= Beginning of Section =
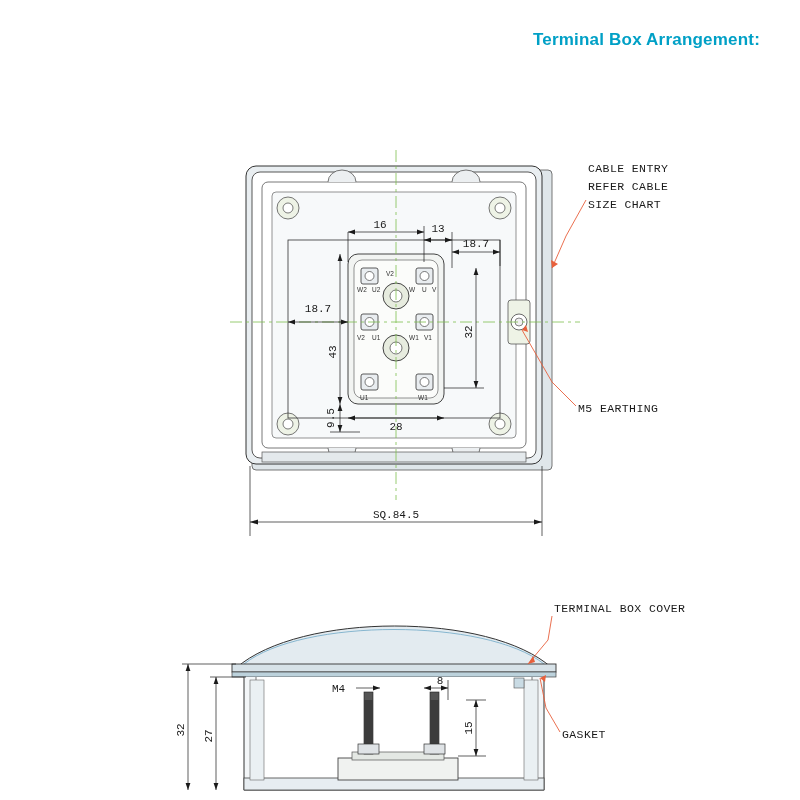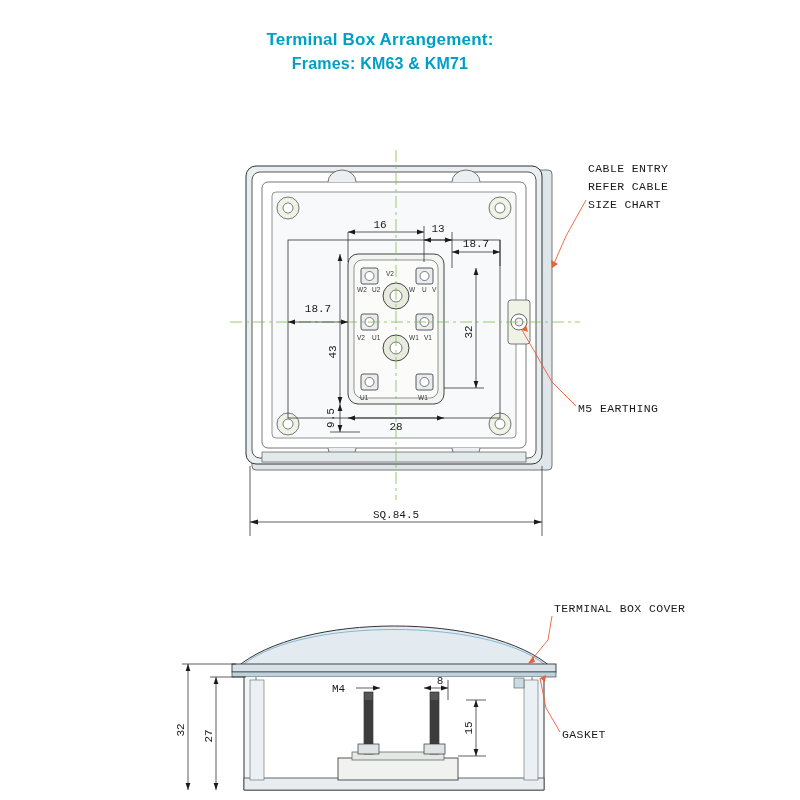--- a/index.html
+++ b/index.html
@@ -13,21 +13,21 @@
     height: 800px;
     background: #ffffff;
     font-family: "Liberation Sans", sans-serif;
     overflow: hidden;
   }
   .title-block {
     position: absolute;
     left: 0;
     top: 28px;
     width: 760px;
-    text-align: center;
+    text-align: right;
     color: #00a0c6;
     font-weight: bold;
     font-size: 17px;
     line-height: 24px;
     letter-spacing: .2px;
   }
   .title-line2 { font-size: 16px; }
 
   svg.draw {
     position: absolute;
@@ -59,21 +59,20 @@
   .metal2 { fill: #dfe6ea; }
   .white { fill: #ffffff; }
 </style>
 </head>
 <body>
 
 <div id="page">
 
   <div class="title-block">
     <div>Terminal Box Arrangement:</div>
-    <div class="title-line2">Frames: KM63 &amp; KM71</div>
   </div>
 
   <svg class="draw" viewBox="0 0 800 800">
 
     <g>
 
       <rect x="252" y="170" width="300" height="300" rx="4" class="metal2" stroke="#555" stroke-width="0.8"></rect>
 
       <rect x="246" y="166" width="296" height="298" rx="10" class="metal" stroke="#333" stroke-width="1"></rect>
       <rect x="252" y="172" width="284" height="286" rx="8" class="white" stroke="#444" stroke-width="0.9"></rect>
= End of Section =
= Beginning of Section =
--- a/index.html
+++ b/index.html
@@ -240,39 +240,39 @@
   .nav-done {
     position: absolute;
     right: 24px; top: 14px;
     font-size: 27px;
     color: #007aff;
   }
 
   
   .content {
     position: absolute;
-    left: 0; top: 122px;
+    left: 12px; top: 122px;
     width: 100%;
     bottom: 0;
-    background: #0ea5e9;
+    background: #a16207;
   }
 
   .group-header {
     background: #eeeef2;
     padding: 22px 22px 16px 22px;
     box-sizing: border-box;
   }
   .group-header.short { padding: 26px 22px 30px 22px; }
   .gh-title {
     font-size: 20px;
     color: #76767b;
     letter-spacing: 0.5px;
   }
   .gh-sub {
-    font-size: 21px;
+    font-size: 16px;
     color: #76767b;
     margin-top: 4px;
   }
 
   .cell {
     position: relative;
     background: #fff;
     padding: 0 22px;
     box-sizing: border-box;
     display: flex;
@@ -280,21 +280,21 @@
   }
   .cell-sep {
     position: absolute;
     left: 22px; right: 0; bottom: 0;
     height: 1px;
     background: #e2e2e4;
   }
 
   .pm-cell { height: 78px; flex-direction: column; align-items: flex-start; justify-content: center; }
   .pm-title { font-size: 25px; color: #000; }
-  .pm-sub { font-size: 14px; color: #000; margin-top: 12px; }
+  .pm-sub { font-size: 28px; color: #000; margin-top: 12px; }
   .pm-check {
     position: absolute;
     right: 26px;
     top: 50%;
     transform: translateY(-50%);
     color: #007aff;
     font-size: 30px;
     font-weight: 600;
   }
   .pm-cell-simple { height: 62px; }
= End of Section =
= Beginning of Section =
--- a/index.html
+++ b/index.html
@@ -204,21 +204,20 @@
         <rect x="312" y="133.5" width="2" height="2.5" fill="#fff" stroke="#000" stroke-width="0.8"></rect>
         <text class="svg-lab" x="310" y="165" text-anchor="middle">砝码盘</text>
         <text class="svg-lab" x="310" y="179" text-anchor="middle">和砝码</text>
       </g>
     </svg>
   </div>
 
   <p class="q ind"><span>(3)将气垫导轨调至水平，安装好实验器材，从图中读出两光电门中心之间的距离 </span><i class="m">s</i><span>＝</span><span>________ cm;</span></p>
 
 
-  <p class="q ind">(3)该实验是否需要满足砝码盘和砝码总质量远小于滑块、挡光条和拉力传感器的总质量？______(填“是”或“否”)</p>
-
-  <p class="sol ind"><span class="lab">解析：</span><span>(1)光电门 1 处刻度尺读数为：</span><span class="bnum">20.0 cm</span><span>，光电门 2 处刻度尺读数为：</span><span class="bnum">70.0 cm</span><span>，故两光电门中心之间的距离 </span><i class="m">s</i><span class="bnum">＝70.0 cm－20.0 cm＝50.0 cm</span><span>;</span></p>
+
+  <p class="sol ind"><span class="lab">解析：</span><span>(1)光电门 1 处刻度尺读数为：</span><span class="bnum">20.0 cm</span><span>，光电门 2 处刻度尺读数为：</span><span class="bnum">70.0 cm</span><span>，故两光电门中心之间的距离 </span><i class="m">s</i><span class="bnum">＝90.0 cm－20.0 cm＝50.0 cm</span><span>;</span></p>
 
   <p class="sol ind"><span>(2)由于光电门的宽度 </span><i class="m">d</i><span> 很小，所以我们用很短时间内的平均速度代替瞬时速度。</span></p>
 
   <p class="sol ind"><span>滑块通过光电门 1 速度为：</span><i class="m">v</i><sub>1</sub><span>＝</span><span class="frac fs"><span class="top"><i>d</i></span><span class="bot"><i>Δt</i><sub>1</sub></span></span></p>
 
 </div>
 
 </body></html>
= End of Section =
Which lines of the records hold the string "flex"? Copy each one.

Task answer:
     display: flex;
   .pm-cell { height: 78px; flex-direction: column; align-items: flex-start; justify-content: center; }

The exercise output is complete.